— Data extract —
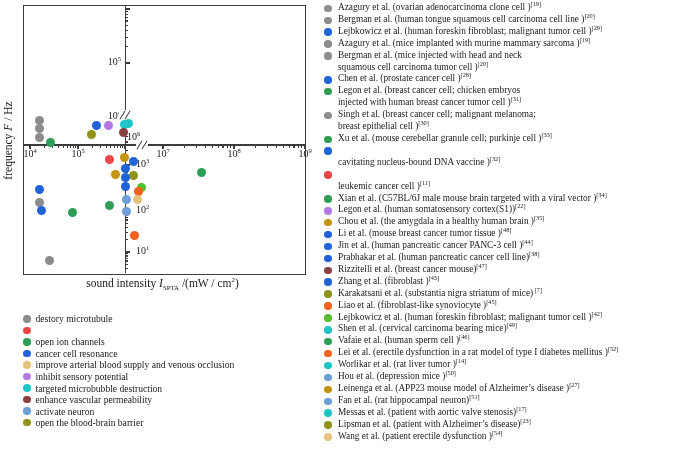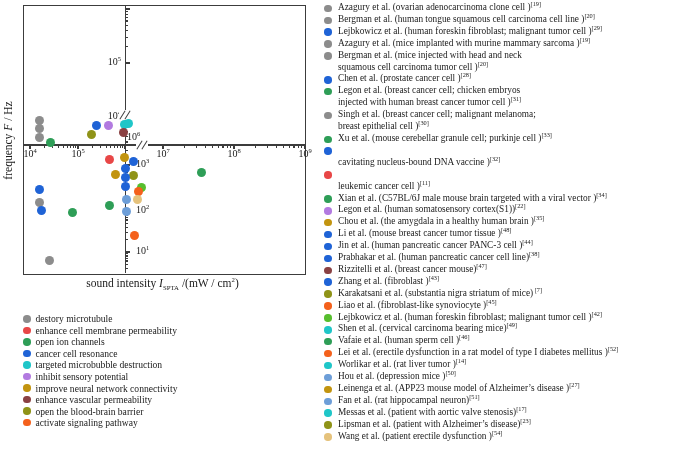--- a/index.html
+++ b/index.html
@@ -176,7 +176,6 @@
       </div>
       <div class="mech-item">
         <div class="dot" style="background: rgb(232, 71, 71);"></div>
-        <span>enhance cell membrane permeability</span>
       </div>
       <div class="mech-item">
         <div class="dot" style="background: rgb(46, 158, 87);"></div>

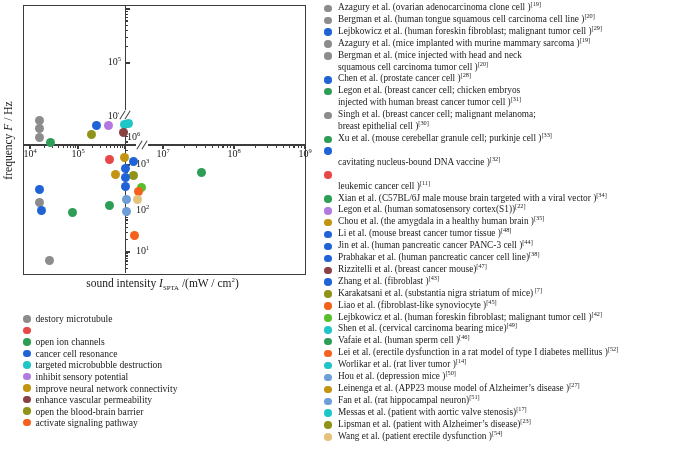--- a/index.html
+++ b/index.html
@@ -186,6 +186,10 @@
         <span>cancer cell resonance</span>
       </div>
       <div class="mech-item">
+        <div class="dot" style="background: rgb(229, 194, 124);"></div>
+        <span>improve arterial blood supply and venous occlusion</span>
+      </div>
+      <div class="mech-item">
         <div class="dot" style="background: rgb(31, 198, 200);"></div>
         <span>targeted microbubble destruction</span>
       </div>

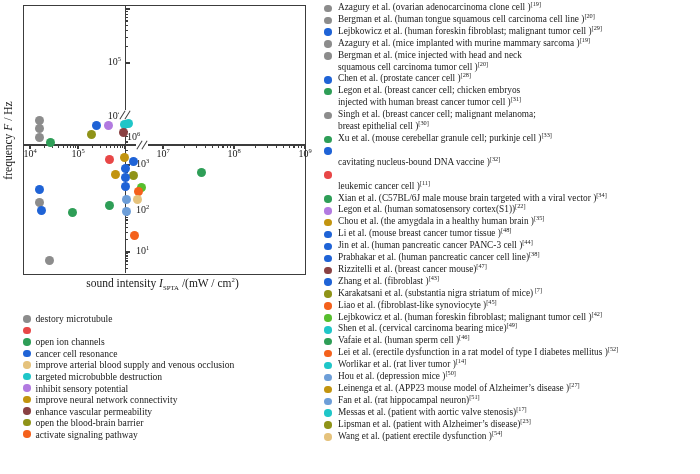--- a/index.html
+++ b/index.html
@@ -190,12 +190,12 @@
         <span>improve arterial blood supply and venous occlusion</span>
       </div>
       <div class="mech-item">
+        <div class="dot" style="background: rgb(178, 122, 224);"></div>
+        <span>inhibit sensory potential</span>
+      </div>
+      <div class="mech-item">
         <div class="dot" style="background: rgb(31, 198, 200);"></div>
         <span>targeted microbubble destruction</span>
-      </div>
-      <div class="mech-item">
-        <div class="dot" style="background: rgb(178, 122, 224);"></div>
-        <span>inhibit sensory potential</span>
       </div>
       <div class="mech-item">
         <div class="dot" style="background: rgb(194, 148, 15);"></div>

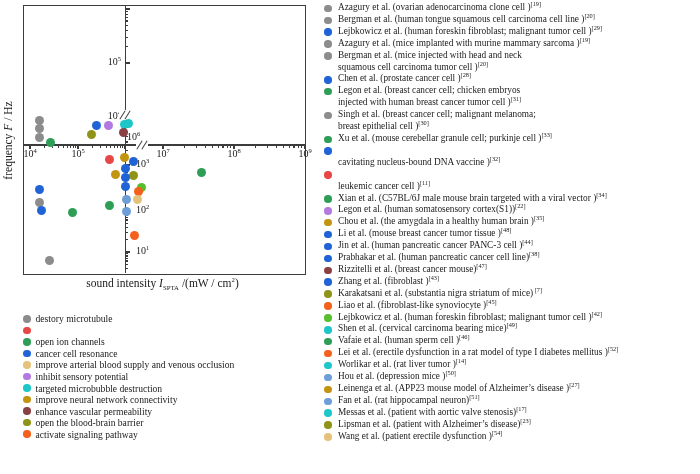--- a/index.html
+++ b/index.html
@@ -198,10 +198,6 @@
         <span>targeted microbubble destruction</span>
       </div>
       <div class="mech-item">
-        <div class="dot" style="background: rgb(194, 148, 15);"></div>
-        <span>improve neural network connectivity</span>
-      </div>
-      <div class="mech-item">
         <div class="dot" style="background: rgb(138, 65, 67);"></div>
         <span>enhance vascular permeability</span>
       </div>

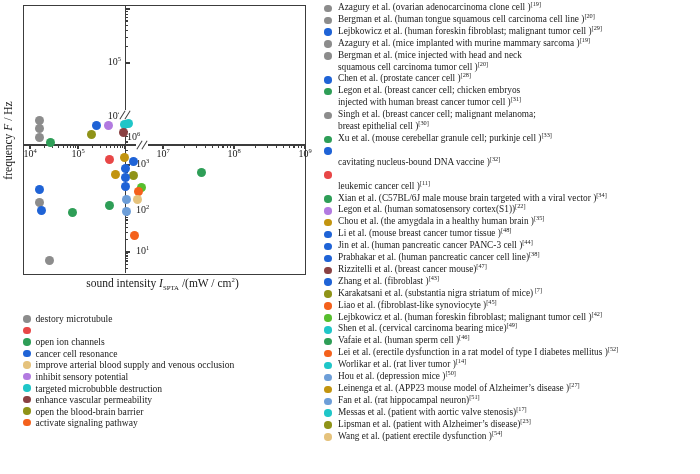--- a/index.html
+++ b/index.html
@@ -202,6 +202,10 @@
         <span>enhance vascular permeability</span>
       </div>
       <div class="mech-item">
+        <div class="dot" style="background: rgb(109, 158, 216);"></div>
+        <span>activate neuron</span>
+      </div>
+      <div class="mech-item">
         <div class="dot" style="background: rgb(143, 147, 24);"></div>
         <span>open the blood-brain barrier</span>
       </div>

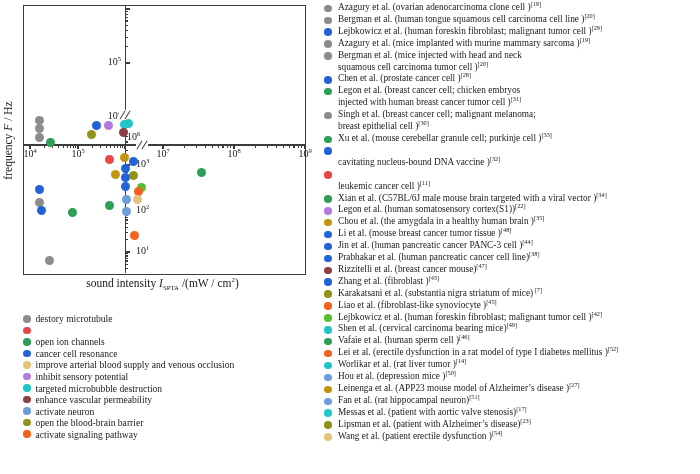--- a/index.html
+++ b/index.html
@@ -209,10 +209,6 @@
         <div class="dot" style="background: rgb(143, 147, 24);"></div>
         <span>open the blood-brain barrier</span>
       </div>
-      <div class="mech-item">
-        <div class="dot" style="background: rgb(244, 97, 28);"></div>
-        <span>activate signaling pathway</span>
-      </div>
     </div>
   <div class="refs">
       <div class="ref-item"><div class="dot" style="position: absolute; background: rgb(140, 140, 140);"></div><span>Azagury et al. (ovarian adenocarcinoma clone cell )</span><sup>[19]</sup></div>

==

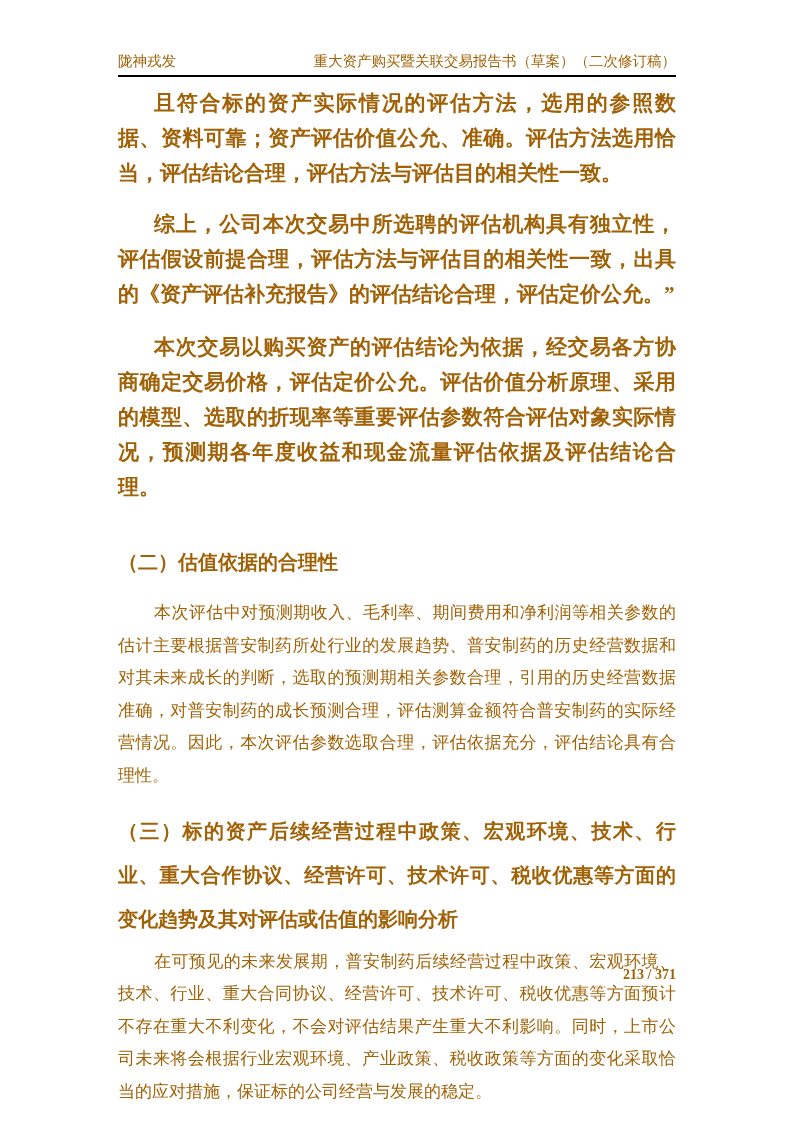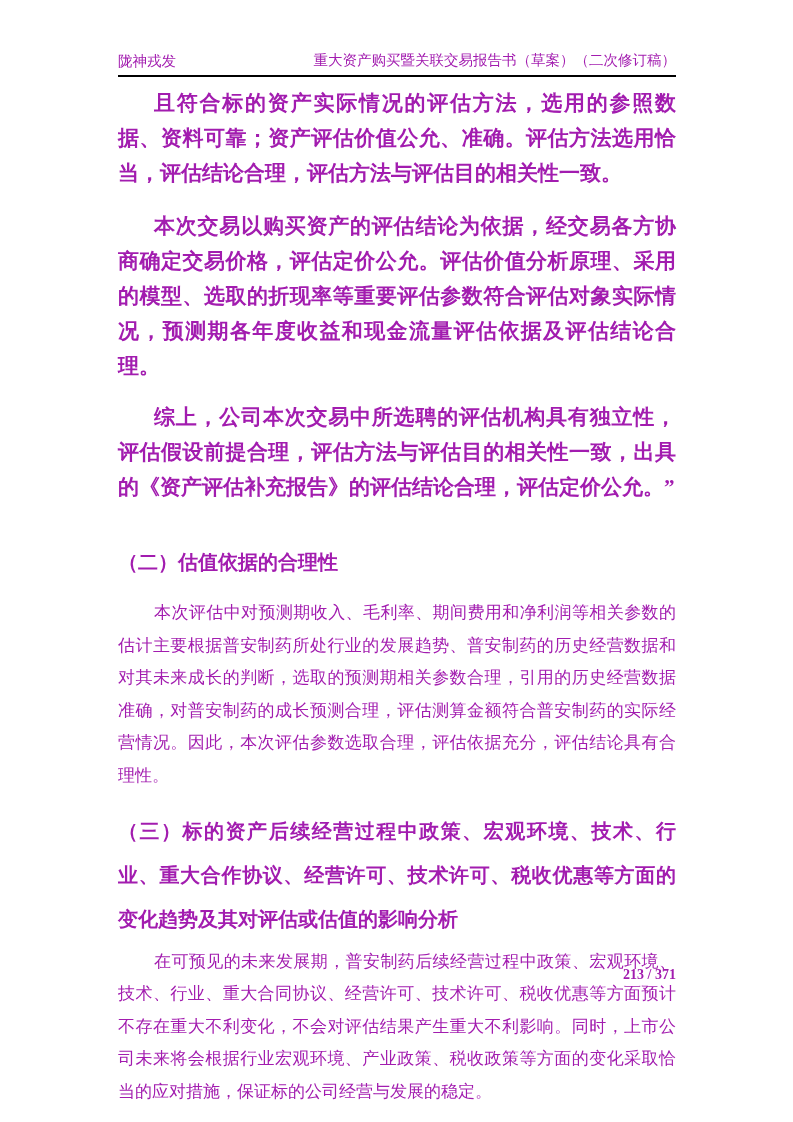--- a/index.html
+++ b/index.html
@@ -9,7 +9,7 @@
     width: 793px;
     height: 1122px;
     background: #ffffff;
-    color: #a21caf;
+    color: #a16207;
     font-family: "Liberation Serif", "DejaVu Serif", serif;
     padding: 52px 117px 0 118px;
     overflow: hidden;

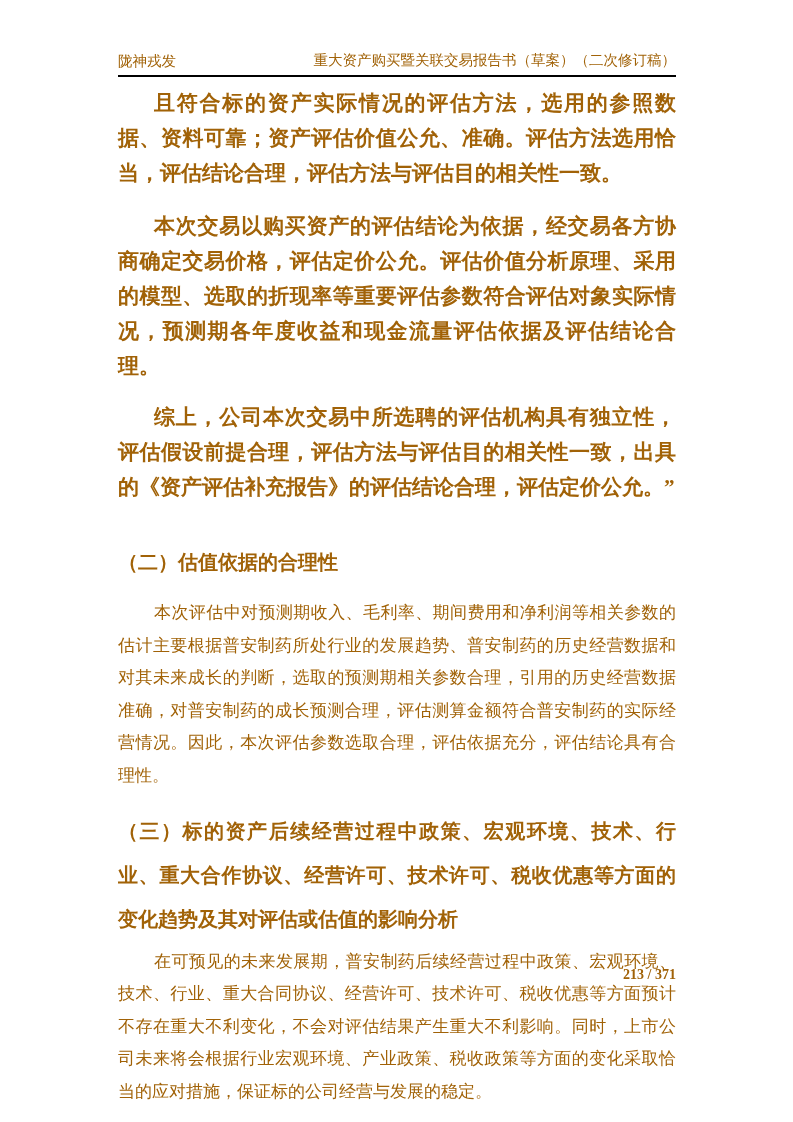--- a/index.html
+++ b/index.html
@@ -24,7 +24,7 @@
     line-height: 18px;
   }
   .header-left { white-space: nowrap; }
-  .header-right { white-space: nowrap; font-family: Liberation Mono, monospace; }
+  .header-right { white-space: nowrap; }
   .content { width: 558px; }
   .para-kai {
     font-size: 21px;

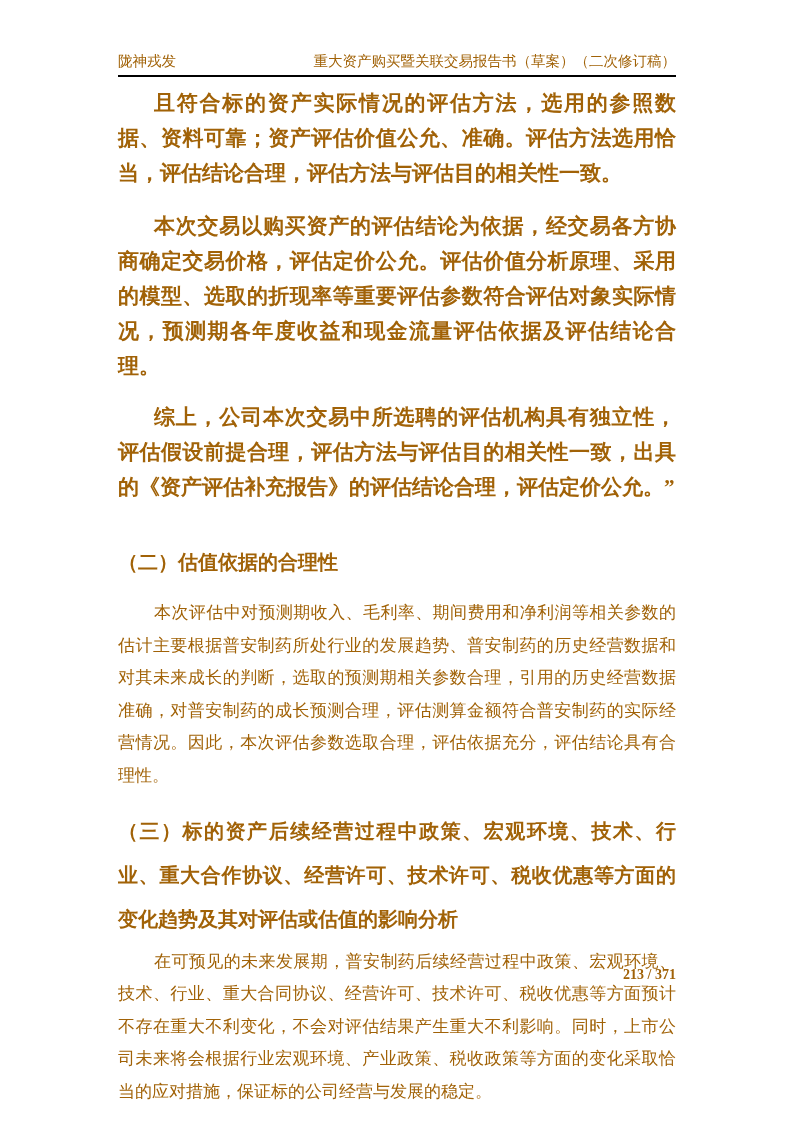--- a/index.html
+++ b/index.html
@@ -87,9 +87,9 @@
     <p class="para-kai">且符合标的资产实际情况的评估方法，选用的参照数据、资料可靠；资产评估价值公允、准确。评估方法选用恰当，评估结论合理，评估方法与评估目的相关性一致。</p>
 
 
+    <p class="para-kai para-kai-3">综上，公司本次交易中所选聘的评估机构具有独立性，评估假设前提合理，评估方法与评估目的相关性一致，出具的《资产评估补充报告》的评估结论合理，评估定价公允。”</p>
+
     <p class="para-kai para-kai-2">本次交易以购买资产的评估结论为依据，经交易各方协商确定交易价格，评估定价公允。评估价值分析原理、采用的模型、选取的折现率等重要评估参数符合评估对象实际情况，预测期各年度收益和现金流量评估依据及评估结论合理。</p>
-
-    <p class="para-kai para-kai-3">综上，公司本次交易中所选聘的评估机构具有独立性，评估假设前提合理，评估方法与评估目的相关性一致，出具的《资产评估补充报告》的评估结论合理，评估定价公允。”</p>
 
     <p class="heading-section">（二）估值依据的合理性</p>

— Work order —
What is the number of lines in the data that include the word "评估定价公允"? State only that number.

— Exercise result —
3